The Basics of Big-O and Sorting Algorithms
It describes the asymptotic nature of a system as the input grows. Usually, we are describing the runtime of an algorithm, but it can also be used to describe space complexity or even systems outside the realm of computer science. Here I will assume it describes the runtime of an algorithm unless stated otherwise. Asymptotic analysis means that you focus on how the runtime of the algorithm grows as the input grows and approaches infinity. The input is usually denoted as n. As our datasets get larger, it is the growth function that will be the dominating factor of runtime. For example, O(n) suggests that the runtime changes linearly with the input n. O(n^2 ) suggests that the runtime changes proportionally to the size of the input squared. With large datasets, this is usually enough information to tell you which one will be faster.

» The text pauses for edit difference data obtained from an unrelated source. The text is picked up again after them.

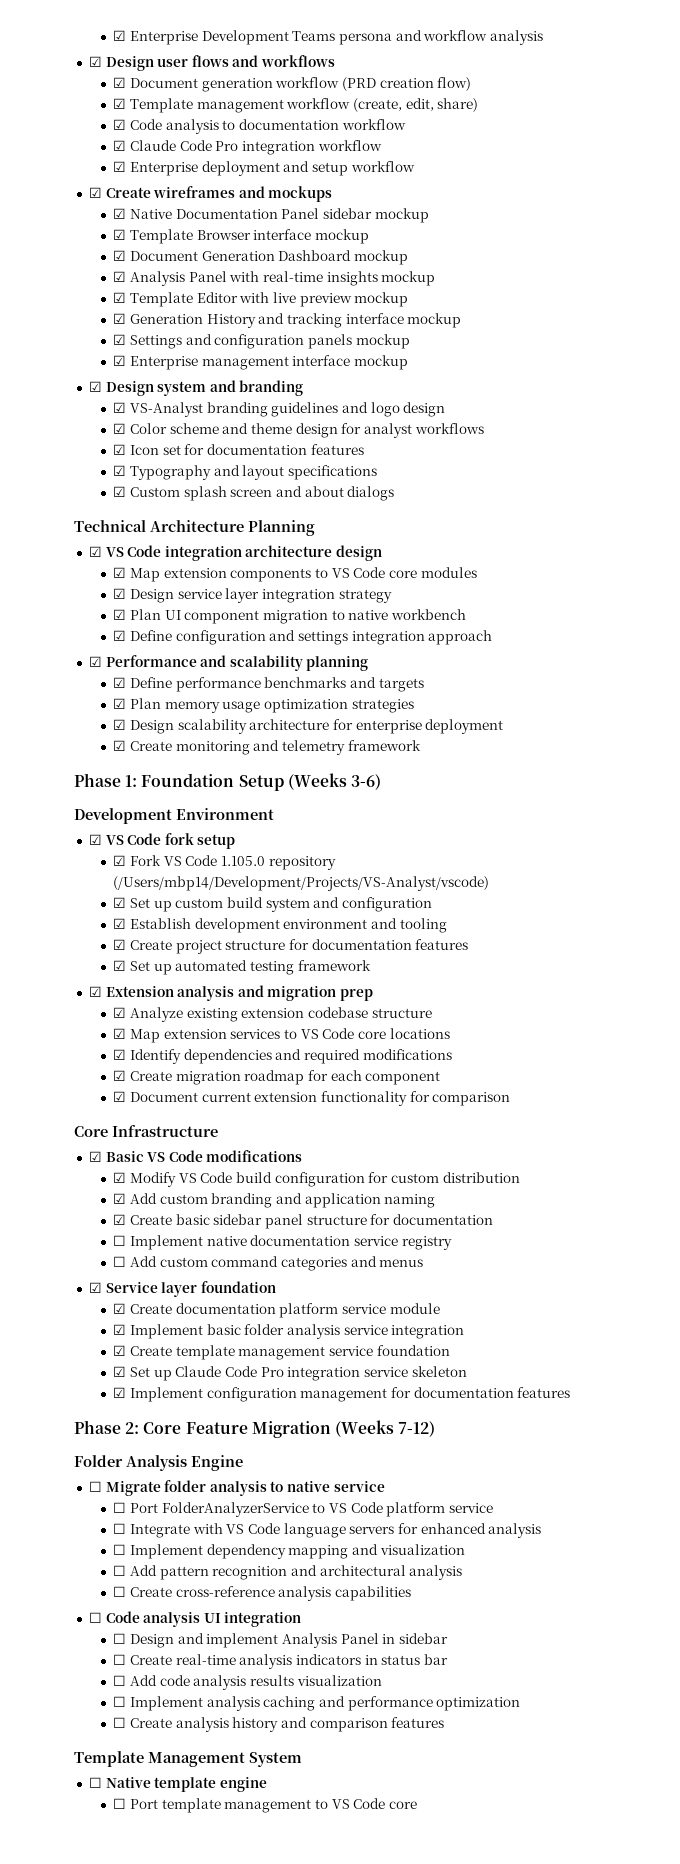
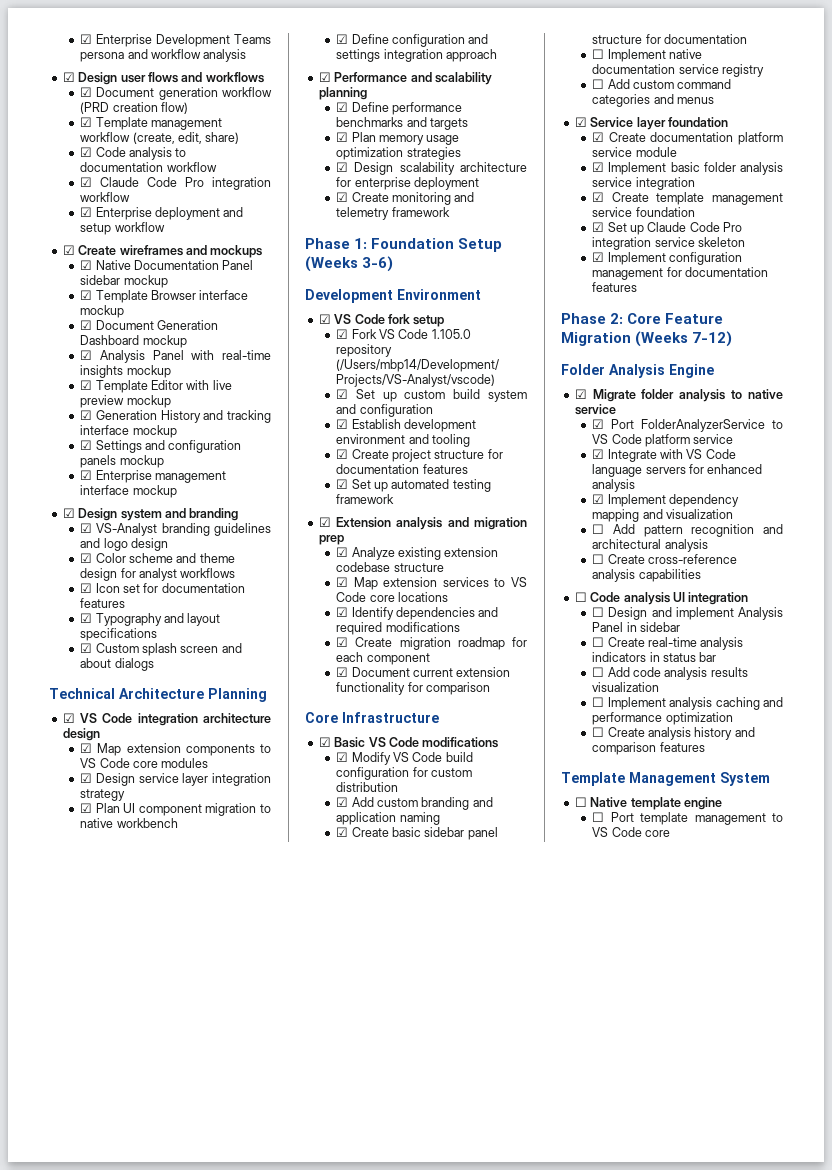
- ☐ Migrate folder analysis to native service
+ ☑ Migrate folder analysis to native service
- ☐ Port FolderAnalyzerService to VS Code platform service
+ ☑ Port FolderAnalyzerService to VS Code platform service
- ☐ Integrate with VS Code language servers for enhanced analysis
+ ☑ Integrate with VS Code language servers for enhanced analysis
- ☐ Implement dependency mapping and visualization
+ ☑ Implement dependency mapping and visualization

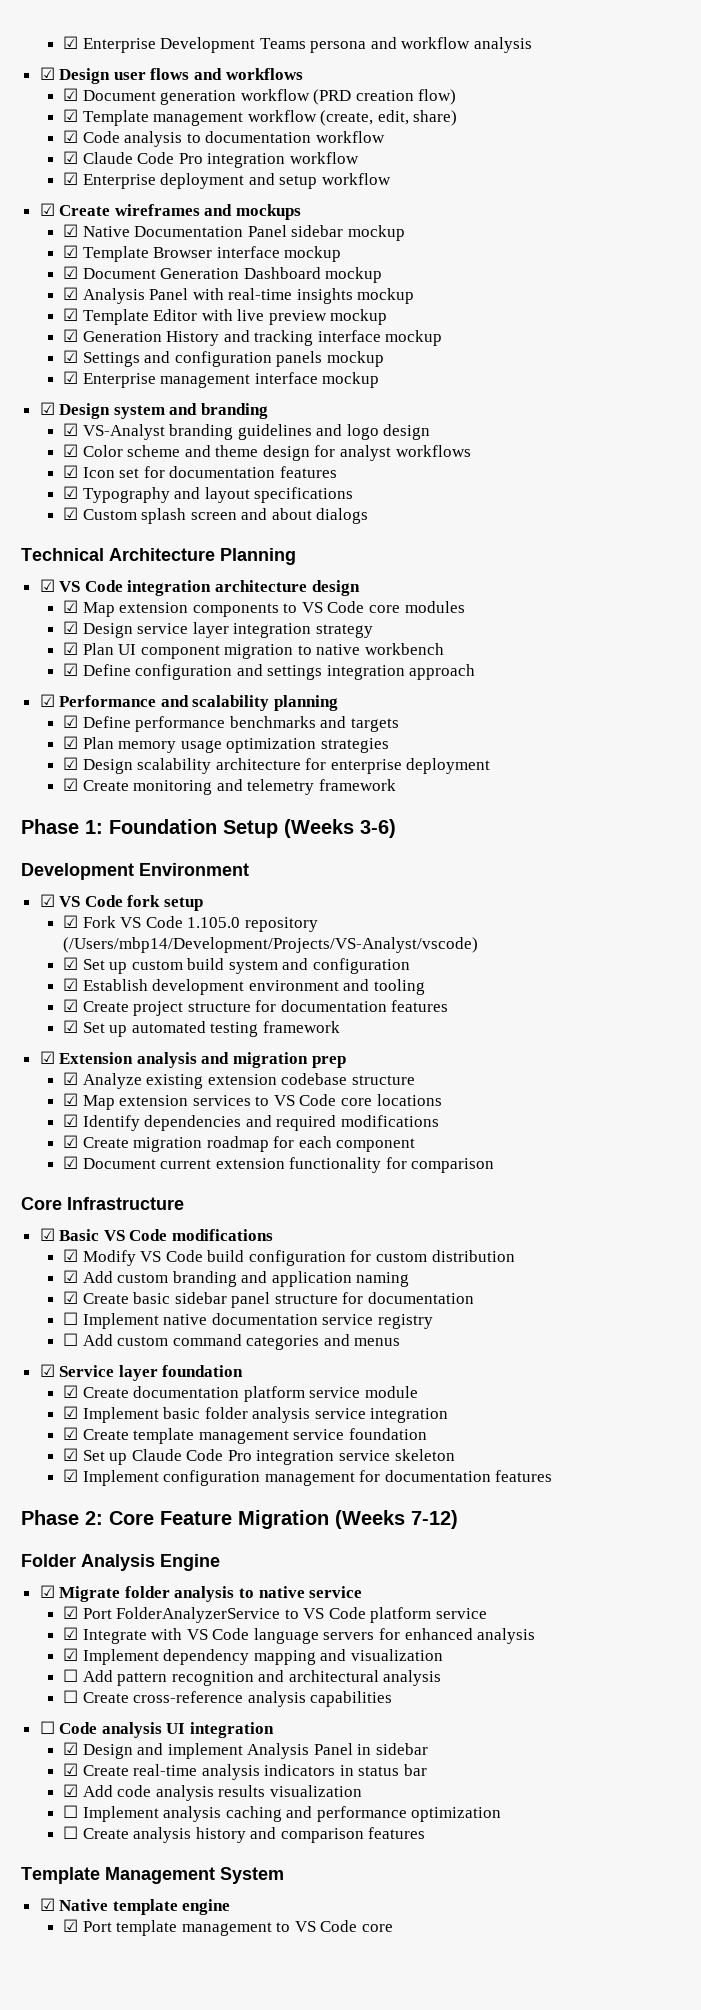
- ☐ Design and implement Analysis Panel in sidebar
+ ☑ Design and implement Analysis Panel in sidebar
- ☐ Create real-time analysis indicators in status bar
+ ☑ Create real-time analysis indicators in status bar
- ☐ Add code analysis results visualization
+ ☑ Add code analysis results visualization
- ☐ Native template engine
+ ☑ Native template engine
- ☐ Port template management to VS Code core
+ ☑ Port template management to VS Code core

When you analyze asymptotic characteristics of a function, you want to discount added constants, as well as drop coefficients and lower-order terms. For example, f(n) = 100 * n * lg(n) + n + 10000 is described as O( n * lg(n) ), because as n goes to infinity, the constant and the coefficient become insignificant. Check these graphs out:

As you can see, in small datasets, big O notation may not be telling the whole story, but even going from 50 to 500 data points in the above graph made the asymptotic nature of the functions take over.
Certainly, there are merits to optimizing code within a certain asymptotic runtime to maximize performance, but that should be done only after the proper asymptotic algorithm is being used.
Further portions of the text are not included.